And so I turned 50.
I thought it was going to come with a lot more pomp and circumstance. It is, after all, a milestone. I thought it would have its own parade and that it would come into my life with as much noise as a baby making its way into the cold, bright world. But alas, I was somewhat disappointed. Not because I didn't get a party, because I did. My family gave me a wonderful party and a Keurig. I got a Keurig for my 50th birthday. I wanted a Keurig and I got one. It's awesome.
No, the party was by no means a disappointment.
I think I had this notion of where I would be in my life at the age of 50. Perhaps I even had an idea of who I would be by the time I reached this ripe, not-so-young age. Given that as a teenager, I thought no further into my future than a week or so, maybe a month if Christmas was coming but I definitely did not imagine me at 50. And yet, here I am.
Do I have kids? No. And by extension, no grandkids. Did I expect to have either? Yes.
Do I own a house? Yes. Is it paid for? No. Did I expect to be close to burning my mortgage? Yes. Am I? No.
Am I in a relationship? Yes. Am I married? No. Did I expect to be married? Yes.Will that happen? I don't know the answer to that question, just like when I was half my age...no idea. Do I feel that I should have an idea of marriage at this age? Yes.

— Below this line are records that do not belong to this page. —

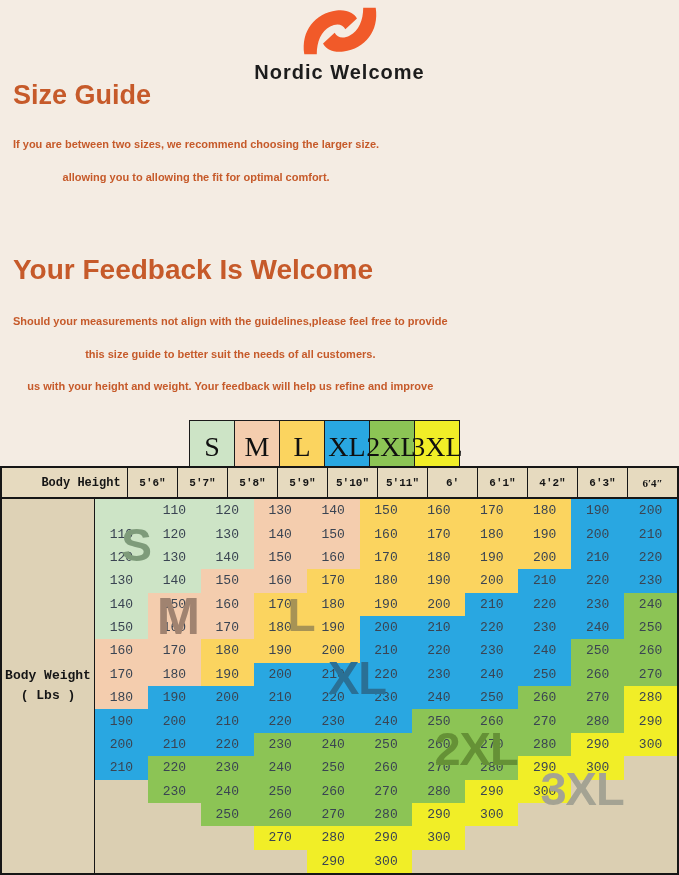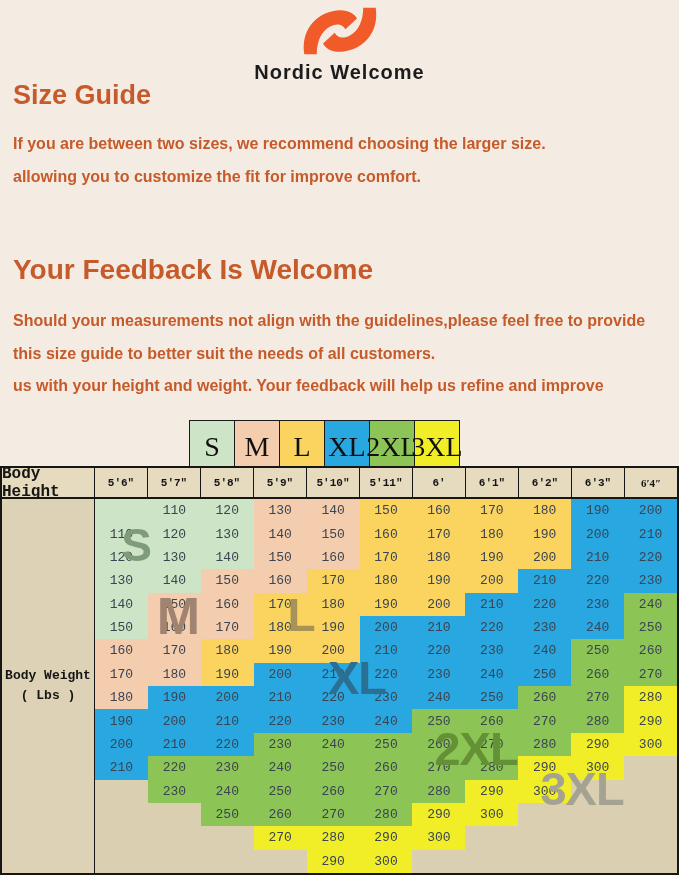--- a/index.html
+++ b/index.html
@@ -19,7 +19,7 @@
   .title-1{top:80px;font-size:27px;}
   .title-2{top:254px;font-size:28px;}
   .para{position:absolute;left:13px;color:var(--accent);font-weight:bold;
-        font-size:16px;line-height:32.5px;}
+        font-size:11px;line-height:32.5px;text-align:center;}
   .para-1{top:128px;} .para-2{top:305px;}
 
   

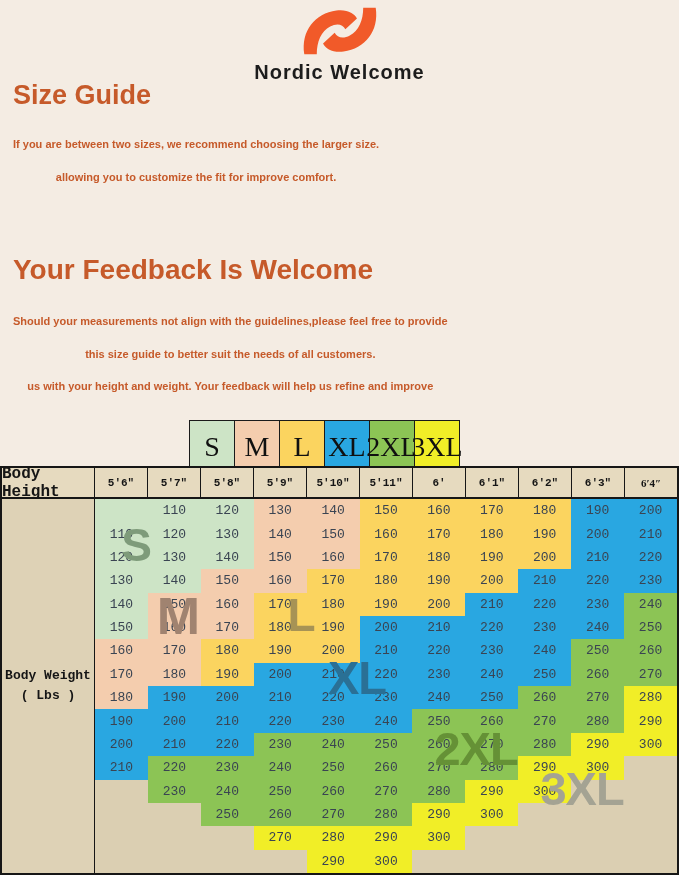--- a/index.html
+++ b/index.html
@@ -71,7 +71,7 @@
   <h1 class="h-title title-1">Size Guide</h1>
   <div class="para para-1">
     <div>If you are between two sizes, we recommend choosing the larger size.</div>
-    <div>allowing you to customize the fit for improve comfort.</div>
+    <div>allowing you to allowing the fit for optimal comfort.</div>
   </div>
 
   <h1 class="h-title title-2">Your Feedback Is Welcome</h1>

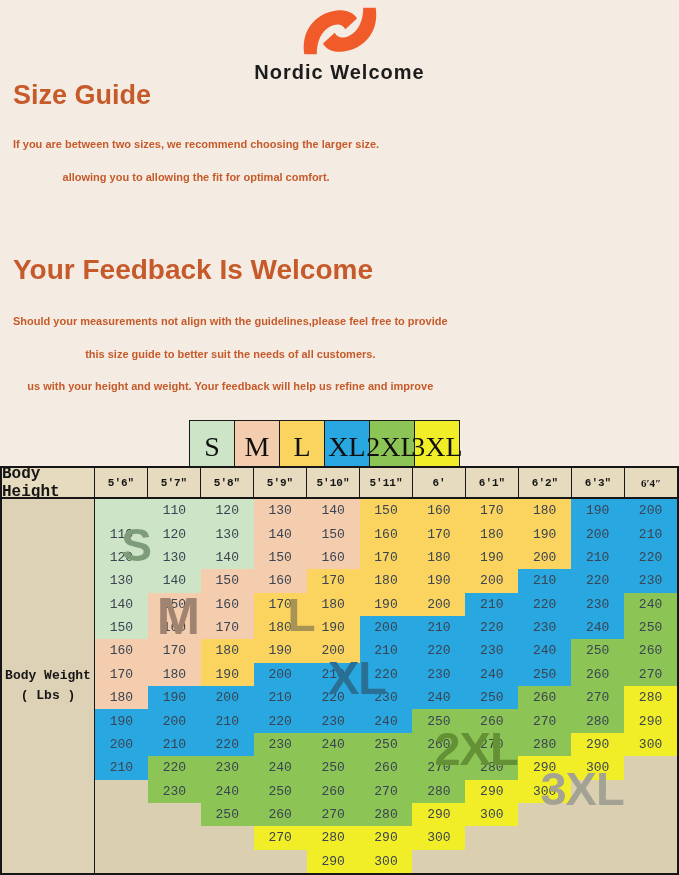--- a/index.html
+++ b/index.html
@@ -35,7 +35,7 @@
       border-bottom:2px solid var(--border);}
   .corner{width:93px;flex:0 0 93px;box-sizing:border-box;border-right:1px solid var(--border);
       display:flex;align-items:center;justify-content:center;
-      font-family:"Liberation Mono",monospace;font-weight:bold;font-size:16px;color:#151515;}
+      font-family:"Liberation Mono",monospace;font-weight:bold;font-size:12px;color:#151515;margin-left:33px;}
   .hcell{flex:1;box-sizing:border-box;border-right:1px solid var(--border);
       display:flex;align-items:center;justify-content:center;
       font-family:"Liberation Mono",monospace;font-weight:bold;font-size:11px;color:#151515;}

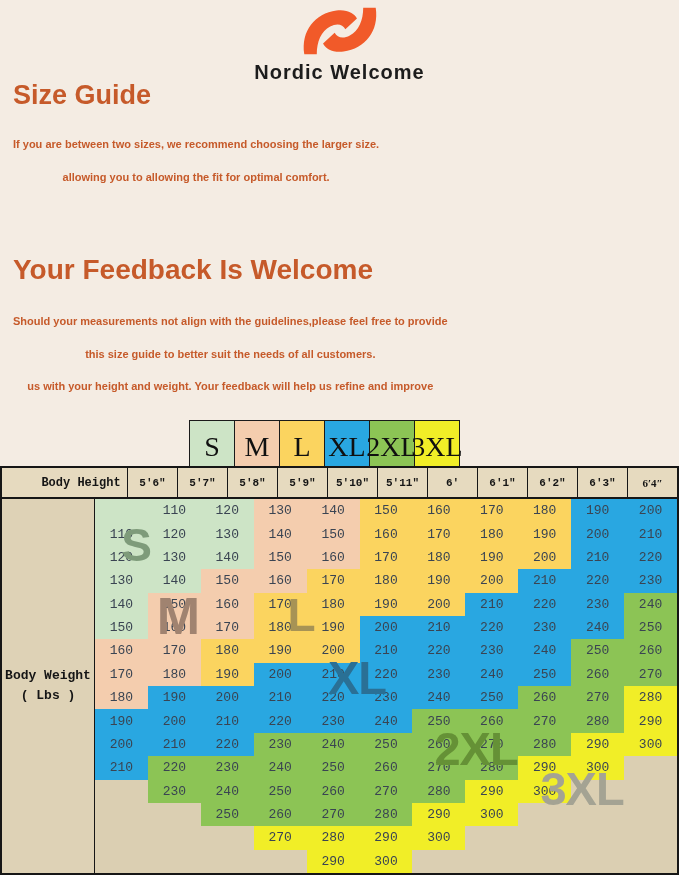--- a/index.html
+++ b/index.html
@@ -102,7 +102,7 @@
           <div class="hcell">5′11″</div>
           <div class="hcell">6′</div>
           <div class="hcell">6′1″</div>
-          <div class="hcell">6′2″</div>
+          <div class="hcell">4′2″</div>
           <div class="hcell">6′3″</div>
           <div class="hcell">6′4″</div>
         </div>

Let's see, other milestones. Do I have a retirement plan? Yes. Will it be sufficient when I retire? Ha ha ha ha ha ha ha ha ha ha.Oh...oh...don't make me laugh. That hurts.
I have solved the "no kids" problem by enjoying the company of my niece and nephews and now, their kids. I get kick out of being with a four year old for about an hour. Then I get tired. I am 50 after all. Even if I had kids late, they'd be teenagers by now (or nearly).
The house won't be paid for until I'm 70 unless I win the lottery...more about that later. Between now and then I will try to unpack all the boxes.
There is definitely a man in my life. He sleeps in my bed, eats my food and calls me honey. He's cool. If I don't kill him I'll consider it a successful relationship.
My retirement plan is a series of lottery tickets and wanting to become a famous writer. I'm pretty sure I have to become an alcoholic first since most famous writers had a problem with the drink and I want to be famous. Really famous...which means liver damage. I'm not much of a drinker so this is going to be a toughie.
Next up is 60. I think if I make it to 60, I'll want another party. And maybe a new Keurig, it depends on how long this one lasts. And a big bottle of Bailey's to pour in the coffee. Happy birthday to me...happy birthday to me...happy birthday dear meeeeeee....happy birthday to me! And many more...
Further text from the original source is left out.